Pelagic denitrification and methane oxidation in oxygen-depleted waters of the Louisiana shelf

Anthropogenic nutrient inputs fuel eutrophication and hypoxia ([O-2] < 2 mg L-1), threatening coastal and near shore environments across the globe. The world's second largest anthropogenic coastal hypoxic zone occurs annually along the Louisiana (LA) shelf. Springtime loading of dissolved inorganic nitrogen (DIN) from the Mississippi River, combined with summertime stratification and increased water residence time on the shelf, promotes establishment of an extensive hypoxic zone that persists throughout the summer.
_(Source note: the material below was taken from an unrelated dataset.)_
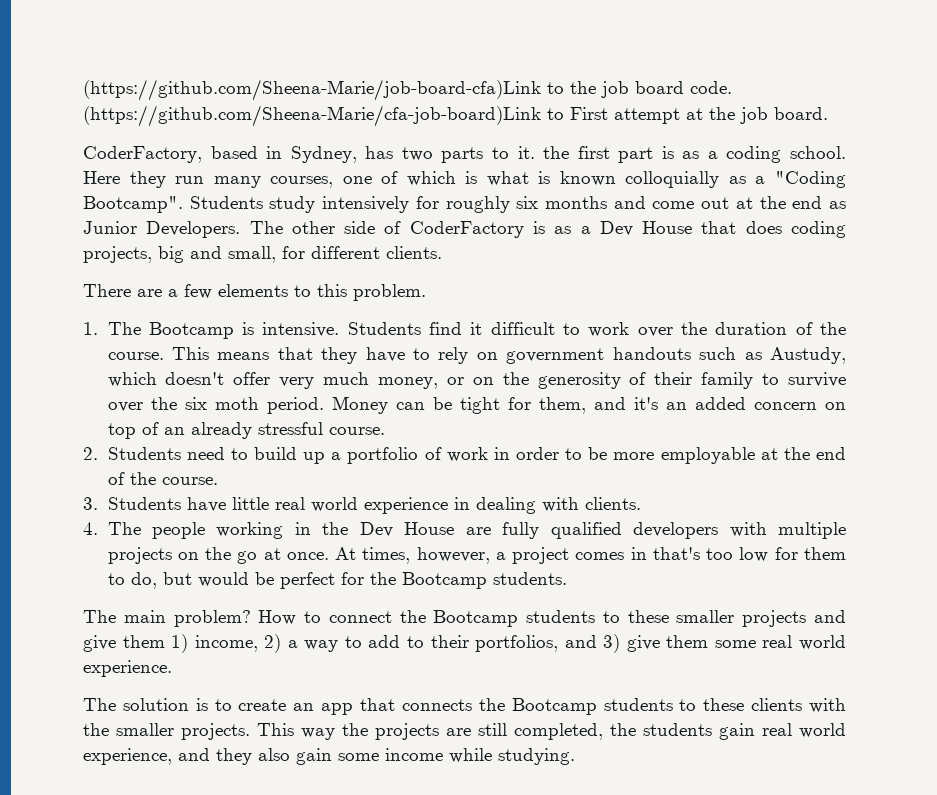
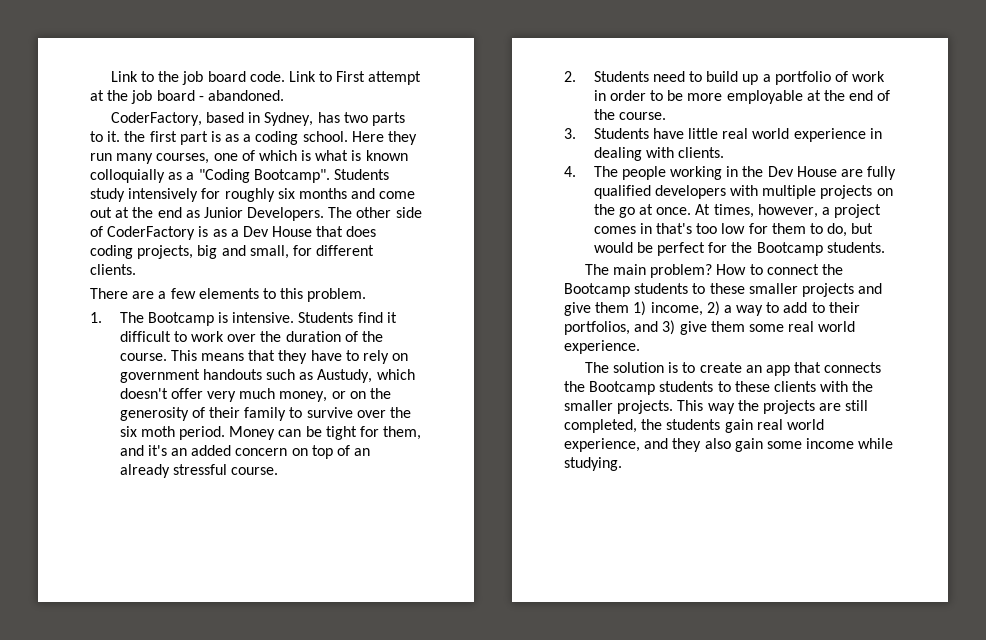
- (https://github.com/Sheena-Marie/job-board-cfa)Link to the job board code.
+ Link to the job board code.
- (https://github.com/Sheena-Marie/cfa-job-board)Link to First attempt at the job board.
+ Link to First attempt at the job board - abandoned.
We investigated the patterns of pelagic denitrification and methane (CH4) oxidation along the LA shelf. Microbial activity rates were determined along with concentrations of dissolved nutrients and greenhouse gases, nitrous oxide (N2O) and CH4, during summer in 2013, 2015, and 2016. We documented denitrification rates up to 1900 nmol N L-1 d(-1) and CH4 oxidation rates as high as 192 nmol L-1 d(-1) in hypoxic waters characterized by high concentrations of N2O (range: 1 to 102 nM) and CH4 (range: 3 to 641 nM). Ecosystem scaling estimates suggest that pelagic denitrification could remove between 0.1 and 47% of the DIN input from the Mississippi River, whereas CH4 oxidation does not function as an effective removal process with CH4 escaping to the atmosphere. Denitrification and CH4 oxidizing bacteria within the LA shelf hypoxic zone were largely unable to keep up with the DIN and CH4 inputs to the water column. Rates were variable and physiochemical dynamics appeared to regulate the microbial removal capacity for both nitrate/nitrite and CH4 in this ecosystem.

Automated summary

Anthropogenic nutrient inputs have led to eutrophication and hypoxia in coastal areas globally, with the Louisiana shelf hosting the world's second largest anthropogenic coastal hypoxic zone. High rates of pelagic denitrification and methane oxidation were observed in hypoxic waters characterized by high concentrations of nitrous oxide and methane. However, denitrification was found to potentially remove a significant portion of DIN input from the Mississippi River, while methane oxidation did not effectively remove methane, which escaped into the atmosphere. The microbial removal capacity for nitrate/nitrite and methane in this ecosystem was regulated by physiochemical dynamics, with bacteria unable to keep up with the nutrient inputs.